Rokok saat ini masih menjadi salah satu masalah kesehatan publik berbagai negara di seluruh dunia. Di dalam satu batang rokok, terkandung berbagai zat berbahaya yang dapat membawa berbagai penyakit kronis, seperti kanker dan penyakit jantung, yang tentunya memiliki dampak yang sangat besar tidak hanya bagi individu yang menggunakannya tetapi juga secara sosial.
Sudah menjadi rahasia umum bahwa, di Indonesia sendiri, rokok juga merupakan salah satu penyebab berbagai penyakit kronis yang dialami oleh saudara-saudara sebangsa kita. Di Indonesia sendiri ada 112 juta jumlah perokok aktif, dan merupakan salah satu negara dengan jumlah perokok tertinggi di dunia (databoks.katadata.co.id, 05/06/2023).
Angka 112 juta sendiri tentu bukan angka yang kecil, dan sudah sebaiknya dapat kita tekan agar jumlah tersebut berkurang secara drastis. Karena banyaknya angka tersebut, tentunya biaya kesehatan yang disebabkan oleh rokok di Indonesia juga tidak kecil. Pada tahun 2019 lalu misalnya, diestimasi penyakit yang disebabkan oleh rokok telah menelan biaya hingga 16,3 triliun rupiah (kemkes.go.id, 29/4/2021).
Karena memiliki dampak yang sangat berbahaya, maka tidak mengherankan berbagai negara di dunia memberlakukan serangkaian kebijakan yang ditujukan untuk menanggulangi dampak tersebut. Kebijakan tersebut diberlakukan dalam berbagai bentuk, mulai dari mengenakan biaya cukai yang tinggi, mengatur peredaran dan penjulaan produk-produk hasil olahan temabaku, hingga pelarangan total seluruh kegiatan produksi dan konsumsi rokok.
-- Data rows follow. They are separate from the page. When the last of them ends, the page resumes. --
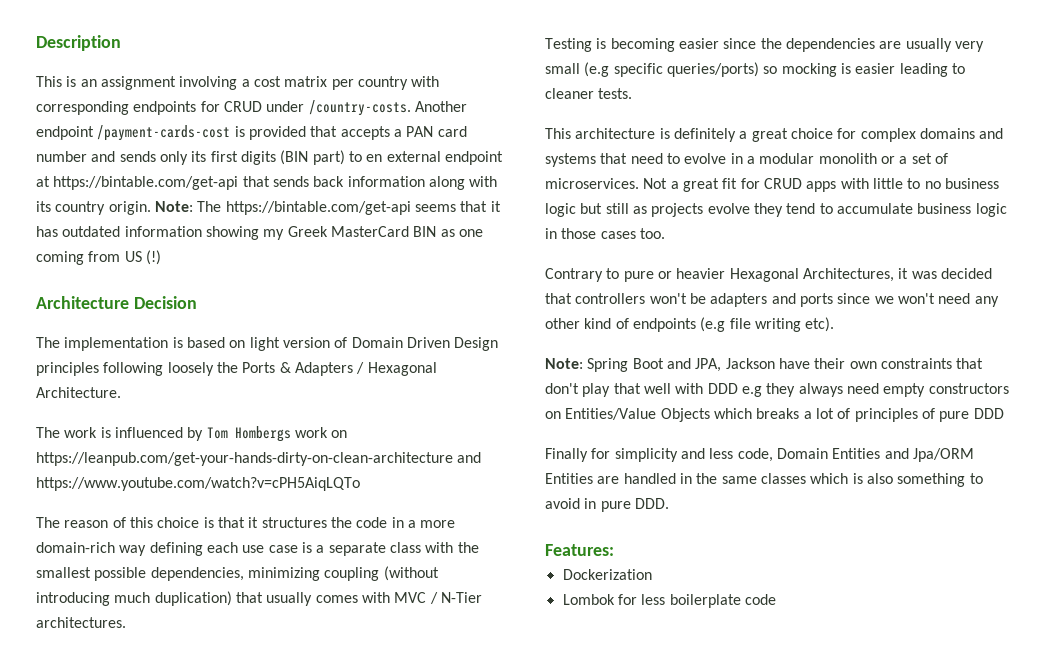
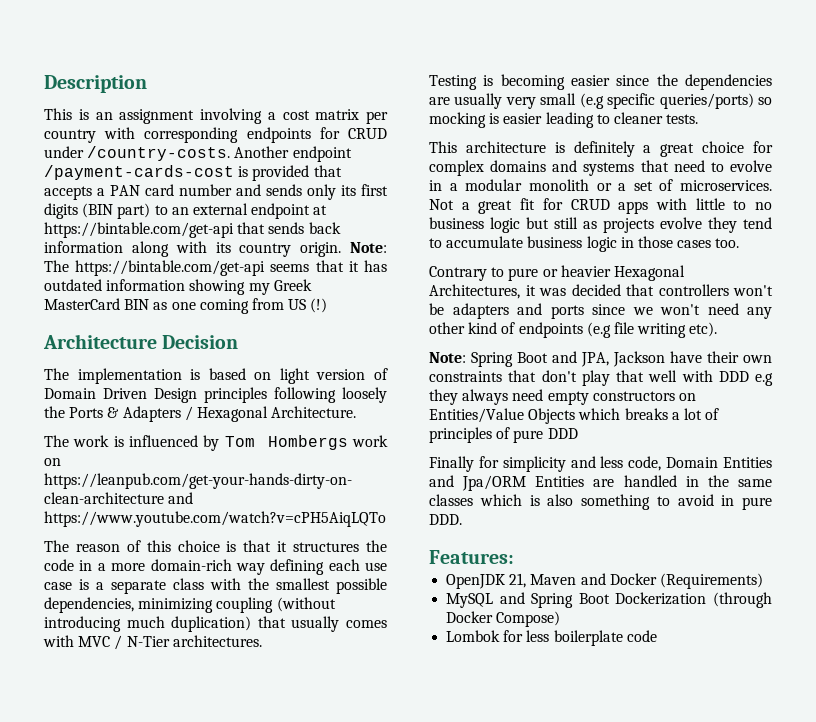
- Another endpoint /payment-cards-cost is provided that accepts a PAN card number and sends only its first digits (BIN part) to en external endpoint at https://bintable.com/get-api that sends back information along with its country origin.
+ Another endpoint /payment-cards-cost is provided that accepts a PAN card number and sends only its first digits (BIN part) to an external endpoint at https://bintable.com/get-api that sends back information along with its country origin.
- Dockerization
+ OpenJDK 21, Maven and Docker (Requirements)
+ MySQL and Spring Boot Dockerization (through Docker Compose)

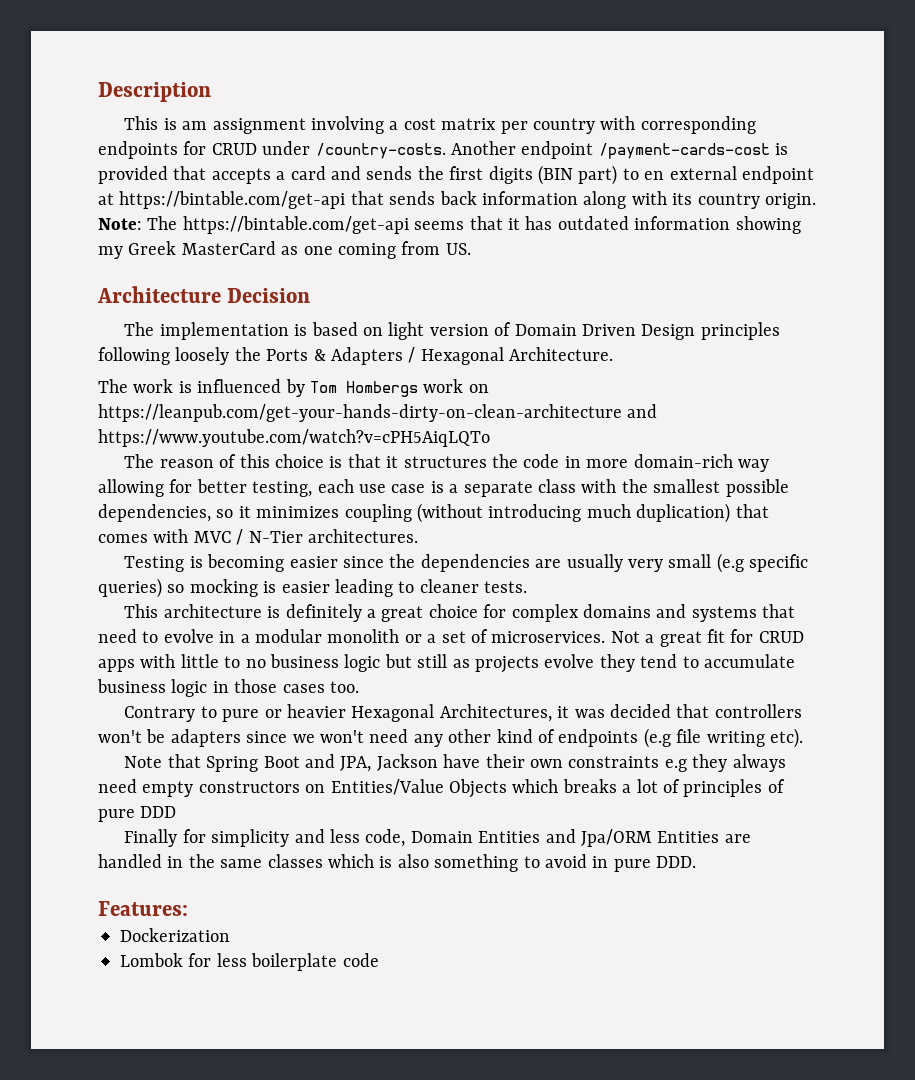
- This is an assignment involving a cost matrix per country with corresponding endpoints for CRUD under /country-costs.
+ This is am assignment involving a cost matrix per country with corresponding endpoints for CRUD under /country-costs.
- Another endpoint /payment-cards-cost is provided that accepts a PAN card number and sends only its first digits (BIN part) to an external endpoint at https://bintable.com/get-api that sends back information along with its country origin.
+ Another endpoint /payment-cards-cost is provided that accepts a card and sends the first digits (BIN part) to en external endpoint at https://bintable.com/get-api that sends back information along with its country origin.
- Note: The https://bintable.com/get-api seems that it has outdated information showing my Greek MasterCard BIN as one coming from US (!)
+ Note: The https://bintable.com/get-api seems that it has outdated information showing my Greek MasterCard as one coming from US.
- The reason of this choice is that it structures the code in a more domain-rich way defining each use case is a separate class with the smallest possible dependencies, minimizing coupling (without introducing much duplication) that usually comes with MVC / N-Tier architectures.
+ The reason of this choice is that it structures the code in more domain-rich way allowing for better testing, each use case is a separate class with the smallest possible dependencies, so it minimizes coupling (without introducing much duplication) that comes with MVC / N-Tier architectures.
- Testing is becoming easier since the dependencies are usually very small (e.g specific queries/ports) so mocking is easier leading to cleaner tests.
+ Testing is becoming easier since the dependencies are usually very small (e.g specific queries) so mocking is easier leading to cleaner tests.
- Contrary to pure or heavier Hexagonal Architectures, it was decided that controllers won't be adapters and ports since we won't need any other kind of endpoints (e.g file writing etc).
+ Contrary to pure or heavier Hexagonal Architectures, it was decided that controllers won't be adapters since we won't need any other kind of endpoints (e.g file writing etc).
- Note: Spring Boot and JPA, Jackson have their own constraints that don't play that well with DDD e.g they always need empty constructors on Entities/Value Objects which breaks a lot of principles of pure DDD
+ Note that Spring Boot and JPA, Jackson have their own constraints e.g they always need empty constructors on Entities/Value Objects which breaks a lot of principles of pure DDD
- OpenJDK 21, Maven and Docker (Requirements)
- MySQL and Spring Boot Dockerization (through Docker Compose)
+ Dockerization

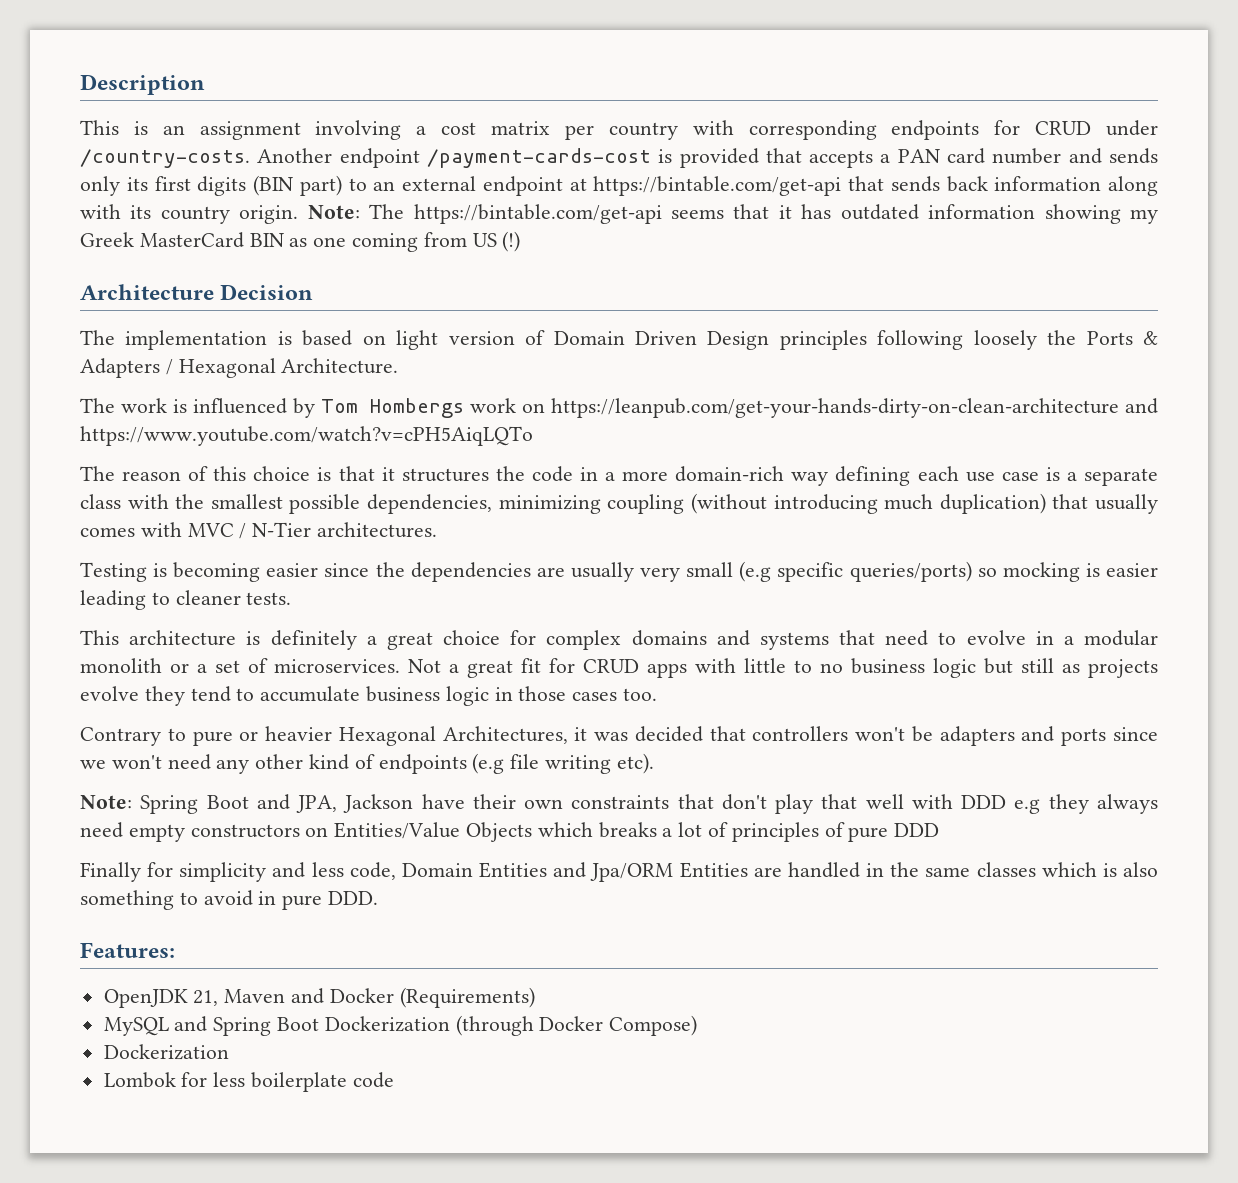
- This is am assignment involving a cost matrix per country with corresponding endpoints for CRUD under /country-costs.
+ This is an assignment involving a cost matrix per country with corresponding endpoints for CRUD under /country-costs.
- Another endpoint /payment-cards-cost is provided that accepts a card and sends the first digits (BIN part) to en external endpoint at https://bintable.com/get-api that sends back information along with its country origin.
+ Another endpoint /payment-cards-cost is provided that accepts a PAN card number and sends only its first digits (BIN part) to an external endpoint at https://bintable.com/get-api that sends back information along with its country origin.
- Note: The https://bintable.com/get-api seems that it has outdated information showing my Greek MasterCard as one coming from US.
+ Note: The https://bintable.com/get-api seems that it has outdated information showing my Greek MasterCard BIN as one coming from US (!)
- The reason of this choice is that it structures the code in more domain-rich way allowing for better testing, each use case is a separate class with the smallest possible dependencies, so it minimizes coupling (without introducing much duplication) that comes with MVC / N-Tier architectures.
+ The reason of this choice is that it structures the code in a more domain-rich way defining each use case is a separate class with the smallest possible dependencies, minimizing coupling (without introducing much duplication) that usually comes with MVC / N-Tier architectures.
- Testing is becoming easier since the dependencies are usually very small (e.g specific queries) so mocking is easier leading to cleaner tests.
+ Testing is becoming easier since the dependencies are usually very small (e.g specific queries/ports) so mocking is easier leading to cleaner tests.
- Contrary to pure or heavier Hexagonal Architectures, it was decided that controllers won't be adapters since we won't need any other kind of endpoints (e.g file writing etc).
+ Contrary to pure or heavier Hexagonal Architectures, it was decided that controllers won't be adapters and ports since we won't need any other kind of endpoints (e.g file writing etc).
- Note that Spring Boot and JPA, Jackson have their own constraints e.g they always need empty constructors on Entities/Value Objects which breaks a lot of principles of pure DDD
+ Note: Spring Boot and JPA, Jackson have their own constraints that don't play that well with DDD e.g they always need empty constructors on Entities/Value Objects which breaks a lot of principles of pure DDD
+ OpenJDK 21, Maven and Docker (Requirements)
+ MySQL and Spring Boot Dockerization (through Docker Compose)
Negara kita sendiri sudah memberlakukan berbagai kebijakan yang ditujukan untuk mengurangi jumlah konsumen rokok. Beberapa diantaranya adalah kebijakan cukai produk hasil olahan tembakau yang semakin meningkat, dan juga aturan kewajiban bagi para produsen untuk menunjukkan bahaya rokok di depan setiap bungkus rokok yang dijual di berbagai tempat.
Adanya berbagai upaya tersebut sekilas memang terlihat berpotensi dapat menggurangi jumlah perokok. Diharapkan, jika harga rokok semakin mahal, dan edukasi publik melalui gambar yang menunjukkan bahaya rokok semakin gencar, maka insentif seseorang untuk menghisap produk hasil tembakau tersebut dapat semakin berkurang, dan akan dapat semakin menekan jumlah perokok di Indonesia.
Tetapi, pada kenyataannya, jumlah perokok di Indonesia semakin meningkat dari tahun ke tahun. Pada tahun 2011 misalnya, ada sekitar 60,3 juta perokok aktif di Indonesia. Tetapi, dalam jangka waktu 10 tahun, pada tahun 2021, jumlah perokok di Indonesia meningkat 8,8 juta orang menjadi 69,1 juta (kemkes.go.id, 3/6/2022).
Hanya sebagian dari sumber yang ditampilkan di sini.